Bienvenido a un momento de distracción. Esta entrada es la medicina perfecta para que no pienses en esas "cosas feas" que están pasando en ese tu país, donde la palabra más explotada últimamente es "corrupción". Y diré que en situaciones como esta, nada me alegra más que estar aquí en Suiza.
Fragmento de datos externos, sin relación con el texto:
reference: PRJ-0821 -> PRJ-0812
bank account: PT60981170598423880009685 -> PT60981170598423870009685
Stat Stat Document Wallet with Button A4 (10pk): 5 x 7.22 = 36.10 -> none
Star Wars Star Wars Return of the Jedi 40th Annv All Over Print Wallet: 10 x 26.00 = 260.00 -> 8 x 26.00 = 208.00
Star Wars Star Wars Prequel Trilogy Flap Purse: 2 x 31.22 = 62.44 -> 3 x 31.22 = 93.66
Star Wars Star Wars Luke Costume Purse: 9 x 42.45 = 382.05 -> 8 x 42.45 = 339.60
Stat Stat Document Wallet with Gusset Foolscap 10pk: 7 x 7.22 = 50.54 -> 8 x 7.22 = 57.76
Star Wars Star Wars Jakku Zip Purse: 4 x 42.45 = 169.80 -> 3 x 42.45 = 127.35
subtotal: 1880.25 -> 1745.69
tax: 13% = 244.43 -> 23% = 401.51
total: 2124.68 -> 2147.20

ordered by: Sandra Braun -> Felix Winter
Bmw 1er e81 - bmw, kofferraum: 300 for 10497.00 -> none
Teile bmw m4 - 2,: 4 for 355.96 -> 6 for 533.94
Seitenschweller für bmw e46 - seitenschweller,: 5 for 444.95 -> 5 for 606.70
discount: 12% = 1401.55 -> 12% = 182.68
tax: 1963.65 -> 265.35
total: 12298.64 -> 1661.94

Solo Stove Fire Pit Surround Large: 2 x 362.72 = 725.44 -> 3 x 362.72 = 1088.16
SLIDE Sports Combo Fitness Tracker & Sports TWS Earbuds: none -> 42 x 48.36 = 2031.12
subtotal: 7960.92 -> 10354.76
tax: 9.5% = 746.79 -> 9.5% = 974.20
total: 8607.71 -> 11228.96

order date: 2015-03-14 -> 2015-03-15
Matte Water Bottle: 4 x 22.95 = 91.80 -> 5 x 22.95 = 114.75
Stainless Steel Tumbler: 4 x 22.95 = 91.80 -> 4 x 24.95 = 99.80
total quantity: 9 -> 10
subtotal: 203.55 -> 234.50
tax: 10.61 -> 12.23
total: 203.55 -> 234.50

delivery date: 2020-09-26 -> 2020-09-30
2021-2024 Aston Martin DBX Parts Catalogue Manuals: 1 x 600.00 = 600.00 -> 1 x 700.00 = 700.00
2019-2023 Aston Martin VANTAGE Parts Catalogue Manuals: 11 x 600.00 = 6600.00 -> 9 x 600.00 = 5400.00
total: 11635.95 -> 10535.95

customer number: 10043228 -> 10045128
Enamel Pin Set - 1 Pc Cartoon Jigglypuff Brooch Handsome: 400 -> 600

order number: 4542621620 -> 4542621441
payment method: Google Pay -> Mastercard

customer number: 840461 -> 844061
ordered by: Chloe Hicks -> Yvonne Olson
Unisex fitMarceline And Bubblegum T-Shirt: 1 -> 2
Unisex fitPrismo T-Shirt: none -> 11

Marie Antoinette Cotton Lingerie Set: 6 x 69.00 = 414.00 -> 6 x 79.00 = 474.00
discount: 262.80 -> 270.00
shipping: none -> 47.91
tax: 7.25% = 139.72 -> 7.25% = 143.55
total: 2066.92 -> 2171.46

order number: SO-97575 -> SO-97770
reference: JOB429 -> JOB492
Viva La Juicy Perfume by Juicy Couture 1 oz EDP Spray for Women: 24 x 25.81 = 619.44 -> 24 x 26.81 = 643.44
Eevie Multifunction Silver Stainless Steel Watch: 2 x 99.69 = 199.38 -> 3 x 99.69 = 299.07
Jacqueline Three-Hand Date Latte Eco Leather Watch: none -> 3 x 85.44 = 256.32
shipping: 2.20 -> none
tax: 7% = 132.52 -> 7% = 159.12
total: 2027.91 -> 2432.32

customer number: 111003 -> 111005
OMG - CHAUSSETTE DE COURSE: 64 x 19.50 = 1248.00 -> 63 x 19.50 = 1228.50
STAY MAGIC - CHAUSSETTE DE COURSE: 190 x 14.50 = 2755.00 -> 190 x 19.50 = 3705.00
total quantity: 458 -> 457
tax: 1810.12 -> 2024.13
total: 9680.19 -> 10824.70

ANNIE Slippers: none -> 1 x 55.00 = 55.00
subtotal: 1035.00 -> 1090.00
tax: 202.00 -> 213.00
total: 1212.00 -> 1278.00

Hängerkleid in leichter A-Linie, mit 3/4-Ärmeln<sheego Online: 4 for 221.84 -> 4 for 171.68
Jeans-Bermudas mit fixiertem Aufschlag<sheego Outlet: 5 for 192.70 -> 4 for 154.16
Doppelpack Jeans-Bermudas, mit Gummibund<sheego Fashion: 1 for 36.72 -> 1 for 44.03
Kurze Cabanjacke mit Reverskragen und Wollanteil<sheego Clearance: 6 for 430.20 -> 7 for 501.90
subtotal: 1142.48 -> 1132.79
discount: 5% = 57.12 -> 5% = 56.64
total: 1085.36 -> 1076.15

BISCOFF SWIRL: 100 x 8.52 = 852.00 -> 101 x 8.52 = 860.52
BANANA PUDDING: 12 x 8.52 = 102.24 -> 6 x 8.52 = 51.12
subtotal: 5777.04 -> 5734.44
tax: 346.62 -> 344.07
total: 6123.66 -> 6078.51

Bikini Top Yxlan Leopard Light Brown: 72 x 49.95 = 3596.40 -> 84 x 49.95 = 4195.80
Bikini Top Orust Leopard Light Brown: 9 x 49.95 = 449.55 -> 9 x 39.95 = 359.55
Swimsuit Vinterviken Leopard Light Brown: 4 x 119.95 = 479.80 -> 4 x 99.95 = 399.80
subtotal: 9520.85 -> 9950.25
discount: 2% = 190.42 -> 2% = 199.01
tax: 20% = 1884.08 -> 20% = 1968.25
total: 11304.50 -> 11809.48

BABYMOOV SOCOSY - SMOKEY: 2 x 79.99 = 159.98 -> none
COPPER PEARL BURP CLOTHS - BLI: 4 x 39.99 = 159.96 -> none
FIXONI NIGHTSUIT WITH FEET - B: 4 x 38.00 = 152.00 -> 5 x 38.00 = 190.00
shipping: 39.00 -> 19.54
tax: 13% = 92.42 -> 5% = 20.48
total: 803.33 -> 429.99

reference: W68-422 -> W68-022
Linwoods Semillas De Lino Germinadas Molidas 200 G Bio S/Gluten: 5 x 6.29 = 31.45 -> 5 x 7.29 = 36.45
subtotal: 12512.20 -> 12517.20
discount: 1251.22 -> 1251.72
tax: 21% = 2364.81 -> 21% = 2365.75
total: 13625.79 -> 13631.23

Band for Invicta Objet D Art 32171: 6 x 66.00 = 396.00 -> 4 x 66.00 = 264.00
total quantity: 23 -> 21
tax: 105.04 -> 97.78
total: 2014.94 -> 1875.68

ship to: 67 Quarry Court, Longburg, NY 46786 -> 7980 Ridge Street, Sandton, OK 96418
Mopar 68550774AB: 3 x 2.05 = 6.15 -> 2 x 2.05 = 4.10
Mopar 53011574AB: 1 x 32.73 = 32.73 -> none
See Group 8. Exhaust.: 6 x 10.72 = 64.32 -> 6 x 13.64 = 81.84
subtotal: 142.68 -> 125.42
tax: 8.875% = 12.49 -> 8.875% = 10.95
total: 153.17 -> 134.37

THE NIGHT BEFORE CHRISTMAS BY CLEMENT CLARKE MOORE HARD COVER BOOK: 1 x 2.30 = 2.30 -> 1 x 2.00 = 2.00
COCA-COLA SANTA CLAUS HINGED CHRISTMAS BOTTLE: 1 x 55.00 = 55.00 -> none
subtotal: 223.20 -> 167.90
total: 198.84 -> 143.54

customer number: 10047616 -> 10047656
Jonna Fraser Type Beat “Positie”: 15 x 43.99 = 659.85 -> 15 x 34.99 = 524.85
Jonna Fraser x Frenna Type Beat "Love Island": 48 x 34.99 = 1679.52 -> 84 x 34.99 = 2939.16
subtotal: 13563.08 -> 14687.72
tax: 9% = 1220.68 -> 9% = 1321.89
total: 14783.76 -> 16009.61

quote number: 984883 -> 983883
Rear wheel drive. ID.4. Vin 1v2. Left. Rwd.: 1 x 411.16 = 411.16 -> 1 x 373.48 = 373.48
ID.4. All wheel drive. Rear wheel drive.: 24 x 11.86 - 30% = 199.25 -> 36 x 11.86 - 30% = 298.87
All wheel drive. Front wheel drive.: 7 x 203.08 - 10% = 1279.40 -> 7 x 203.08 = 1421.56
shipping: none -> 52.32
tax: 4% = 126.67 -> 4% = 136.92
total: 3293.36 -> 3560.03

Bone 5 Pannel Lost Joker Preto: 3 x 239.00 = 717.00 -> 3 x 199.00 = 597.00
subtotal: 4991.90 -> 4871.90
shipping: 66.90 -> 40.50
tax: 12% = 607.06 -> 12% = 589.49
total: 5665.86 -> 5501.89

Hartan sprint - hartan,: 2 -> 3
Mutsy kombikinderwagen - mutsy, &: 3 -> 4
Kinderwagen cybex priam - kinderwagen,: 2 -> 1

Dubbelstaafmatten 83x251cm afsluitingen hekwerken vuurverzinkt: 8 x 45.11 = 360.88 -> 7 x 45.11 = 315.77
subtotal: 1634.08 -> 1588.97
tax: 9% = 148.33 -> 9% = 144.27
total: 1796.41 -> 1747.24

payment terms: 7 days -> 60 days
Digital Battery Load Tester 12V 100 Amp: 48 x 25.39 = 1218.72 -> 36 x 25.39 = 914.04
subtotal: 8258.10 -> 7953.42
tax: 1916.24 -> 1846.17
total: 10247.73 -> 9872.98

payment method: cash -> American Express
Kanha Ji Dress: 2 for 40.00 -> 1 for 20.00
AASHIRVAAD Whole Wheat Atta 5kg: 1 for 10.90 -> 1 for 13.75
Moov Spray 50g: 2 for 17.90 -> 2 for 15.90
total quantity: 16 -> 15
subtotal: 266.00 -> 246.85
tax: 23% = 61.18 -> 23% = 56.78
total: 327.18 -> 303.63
En esta entrada hablaré de Ginebra, donde he estado estos dos últimos fines de semana. He de reconocer que la finalidad única e inicial para ir fue ver Django en versión original. Aprovechando el viaje, hice turismo por todo el Casco Antiguo y parte del moderno de la ciudad. La primera imagen corresponde a las vistas desde la Catedral de Saint Pièrre, donde los más de 100 escalones subidos (empecé a contarlos pero perdí la cuenta) merecen la pena.


Cathédrale Saint-Pierre


Fue construida entre 1150 y 1230, contiene elementos de estilo románico y gótico, así como un porche neoclásico. Tras la Reforma, en 1536, es la principal iglesia protestante en Ginebra.




Este es el lateral. Por 4 CHF (3 euros y pico), se puede subir a ambas torres y disfrutar de la vista panorámica de Ginebra. Además, en la torre Sur, hay fotos de las diferentes campanas e información acerca de ellas.



Desde la torre Norte, las vistas son preciosas. Hay que tener cuidado, porque cuando yo fui había mucho hielo y los pasillos son muy estrechos. (Aunque para meter mano no están mal). Así como las escaleras.

Como es lógico, las numerosas construcciones de siglos pasados son la mayoría a razón de fines religiosos. Como por ejemplo la Iglesia de la Madeleine.

He tardado en publicar esta entrada, porque estaba dudando sobre si incluir todas las fotografías y monumentos de Ginebra o no. Finalmente, he decidido que el conocimiento en dosis pequeñas puede resultar muchas veces más estimulante e interesante. En este caso, hablo desde la voz de la experiencia.

Si la semana pasada me quejaba de empezar por el nivel de A2 de francés, no sé para qué abrí la boca (o en su caso, utilicé los dedos). Se anuló la clase porque no éramos suficientes. Ahora voy a una intensivo en el que se parte desde la mitad del libro de A2. Conclusión: tengo que adelantar mucho más. Por eso mismo he decidido no abrumaros con tantas imágenes y datos. Que abrumados ya estáis todos con vuestras obligaciones y yo con el francés (y no del que a mí me gustaría).